The noise echoed through the entire building and could be heard in all 640 cells.
‘He’s always making a row, the old bastard,’ growled Kufalt. ‘Something upset you, Ruschy? . . . If I only knew what to do when I come out. They’ll ask me where I want to be sent . . . and if I haven’t got a job, my earnings here will be handed over to the Welfare Office, for me to draw a bit every week. Nothing doing! I’d sooner pull off a job with Batzke . . . ’
He looked abstractedly at his jacket, the blue sleeve of which was adorned with three stripes of white tape. This meant that he was a ‘category three’ man, in other words a prisoner whose conduct promised ‘permanent improvement and continued good behaviour on release’.
‘And how I had to crawl to get them! And were they worth it? A bit of tobacco, half an hour more recreation, wireless one evening a week, and my cell not locked in the daytime . . . ’
True: the cell doors of category three men were not locked, merely left ajar. But it was a strange sort of favour; he was not to push the door wide when he chose, go out into the corridor, or walk even a couple of steps along it. That was forbidden. If he did that, he would be degraded. The point was that he knew the door was open; it was a preparation for the world outside where doors are not locked . . . a gradual acclimatization, devised by an official brain.

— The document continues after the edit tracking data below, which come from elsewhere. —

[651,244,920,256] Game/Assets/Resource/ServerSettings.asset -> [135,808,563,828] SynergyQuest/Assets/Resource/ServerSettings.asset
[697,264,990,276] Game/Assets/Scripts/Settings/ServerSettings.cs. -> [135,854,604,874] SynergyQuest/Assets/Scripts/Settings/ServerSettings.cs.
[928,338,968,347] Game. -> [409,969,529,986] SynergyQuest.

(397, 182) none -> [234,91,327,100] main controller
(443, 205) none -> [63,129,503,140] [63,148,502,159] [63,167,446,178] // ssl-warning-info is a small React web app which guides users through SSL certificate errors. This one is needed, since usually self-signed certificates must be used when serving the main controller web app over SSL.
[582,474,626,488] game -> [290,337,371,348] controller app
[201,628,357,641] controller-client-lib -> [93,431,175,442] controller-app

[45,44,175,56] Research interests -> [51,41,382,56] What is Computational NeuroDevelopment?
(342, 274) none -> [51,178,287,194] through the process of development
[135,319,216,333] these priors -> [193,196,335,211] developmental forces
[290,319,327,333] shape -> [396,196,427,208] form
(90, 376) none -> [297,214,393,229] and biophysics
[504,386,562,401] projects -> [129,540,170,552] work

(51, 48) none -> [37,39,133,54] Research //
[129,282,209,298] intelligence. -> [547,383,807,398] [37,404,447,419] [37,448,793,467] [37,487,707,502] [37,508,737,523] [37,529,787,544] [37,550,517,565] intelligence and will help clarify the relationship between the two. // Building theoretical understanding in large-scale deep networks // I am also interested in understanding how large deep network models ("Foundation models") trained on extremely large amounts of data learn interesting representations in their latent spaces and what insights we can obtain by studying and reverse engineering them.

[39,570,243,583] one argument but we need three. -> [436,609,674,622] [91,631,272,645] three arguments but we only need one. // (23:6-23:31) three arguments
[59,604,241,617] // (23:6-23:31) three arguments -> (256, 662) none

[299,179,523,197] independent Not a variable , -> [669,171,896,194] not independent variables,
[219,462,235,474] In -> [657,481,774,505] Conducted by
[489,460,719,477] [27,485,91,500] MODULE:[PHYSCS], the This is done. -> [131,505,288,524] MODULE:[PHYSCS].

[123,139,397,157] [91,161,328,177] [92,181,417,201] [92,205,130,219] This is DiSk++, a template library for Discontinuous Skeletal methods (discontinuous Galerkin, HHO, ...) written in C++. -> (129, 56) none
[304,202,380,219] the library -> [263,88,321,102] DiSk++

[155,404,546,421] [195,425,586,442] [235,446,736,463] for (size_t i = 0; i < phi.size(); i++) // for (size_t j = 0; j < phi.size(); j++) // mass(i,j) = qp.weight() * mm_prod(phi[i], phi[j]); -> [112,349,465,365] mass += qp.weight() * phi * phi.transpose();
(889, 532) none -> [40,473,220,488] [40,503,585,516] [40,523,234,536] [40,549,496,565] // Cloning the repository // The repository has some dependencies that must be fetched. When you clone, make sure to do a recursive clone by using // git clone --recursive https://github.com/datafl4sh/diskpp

The prisoner stood under the window again and wondered for a moment whether he could climb up and look out. Perhaps he would see a woman across the walls . . .
No, better not—save it up for Wednesday.
Restlessly he picked up his net and made six, eight, ten meshes. As he did so it occurred to him that he might wangle some polish as well as tobacco from the nets orderly—he dropped the wooden needle and walked to the door.
For a moment he stopped and wondered whether he should try. Then an idea came into his mind: he quickly unbuttoned his trousers, went to the bucket and laid his morning egg. He tipped some water over it, closed the lid, did up his trousers, and grasped the bucket in both hands.
‘If he catches me, I’ll say they’ve forgotten to empty my bucket today,’ he said to himself; and pushed the door open with his elbow.
II
He glanced over his shoulder at the glass cubicle in the Central Hall, where, like a spider in its web, the chief warder usually sat and watched all the corridors and all the cell doors.